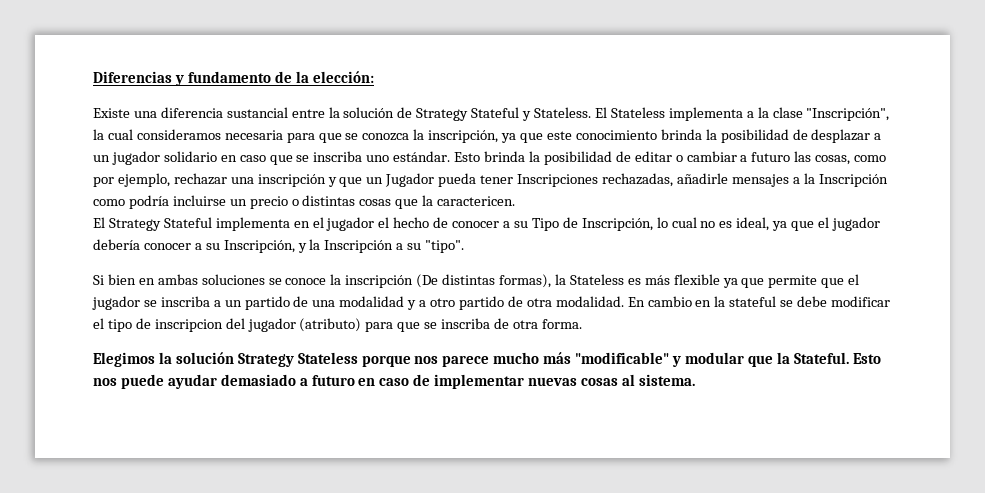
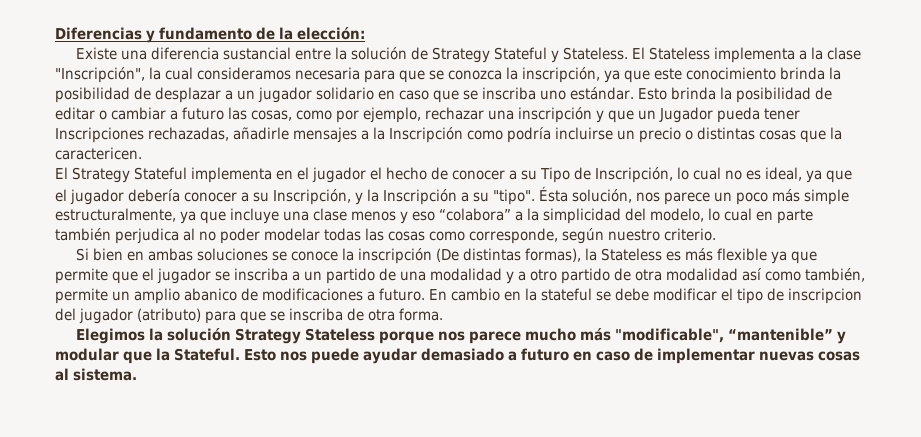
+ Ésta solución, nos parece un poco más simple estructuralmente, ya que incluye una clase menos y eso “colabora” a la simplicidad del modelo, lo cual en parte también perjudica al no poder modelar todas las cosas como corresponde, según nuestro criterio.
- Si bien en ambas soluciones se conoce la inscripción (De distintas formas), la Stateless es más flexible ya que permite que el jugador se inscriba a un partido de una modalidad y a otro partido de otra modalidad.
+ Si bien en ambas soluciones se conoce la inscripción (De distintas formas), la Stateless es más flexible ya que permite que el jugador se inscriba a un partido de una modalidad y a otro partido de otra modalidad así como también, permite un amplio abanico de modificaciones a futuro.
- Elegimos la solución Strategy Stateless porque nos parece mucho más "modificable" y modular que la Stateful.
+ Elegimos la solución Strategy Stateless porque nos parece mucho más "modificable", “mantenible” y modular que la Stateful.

§ §

Copy the entries character for character, excluding any pictures.

+ Ésta solución, nos parece un poco más simple estructuralmente, ya que incluye una clase menos y eso “colabora” a la simplicidad del modelo, lo cual en parte también perjudica al no poder modelar todas las cosas como corresponde, según nuestro criterio.
- Si bien en ambas soluciones se conoce la inscripción (De distintas formas), la Stateless es más flexible ya que permite que el jugador se inscriba a un partido de una modalidad y a otro partido de otra modalidad.
+ Si bien en ambas soluciones se conoce la inscripción (De distintas formas), la Stateless es más flexible ya que permite que el jugador se inscriba a un partido de una modalidad y a otro partido de otra modalidad así como también, permite un amplio abanico de modificaciones a futuro.
- Elegimos la solución Strategy Stateless porque nos parece mucho más "modificable" y modular que la Stateful.
+ Elegimos la solución Strategy Stateless porque nos parece mucho más "modificable", “mantenible” y modular que la Stateful.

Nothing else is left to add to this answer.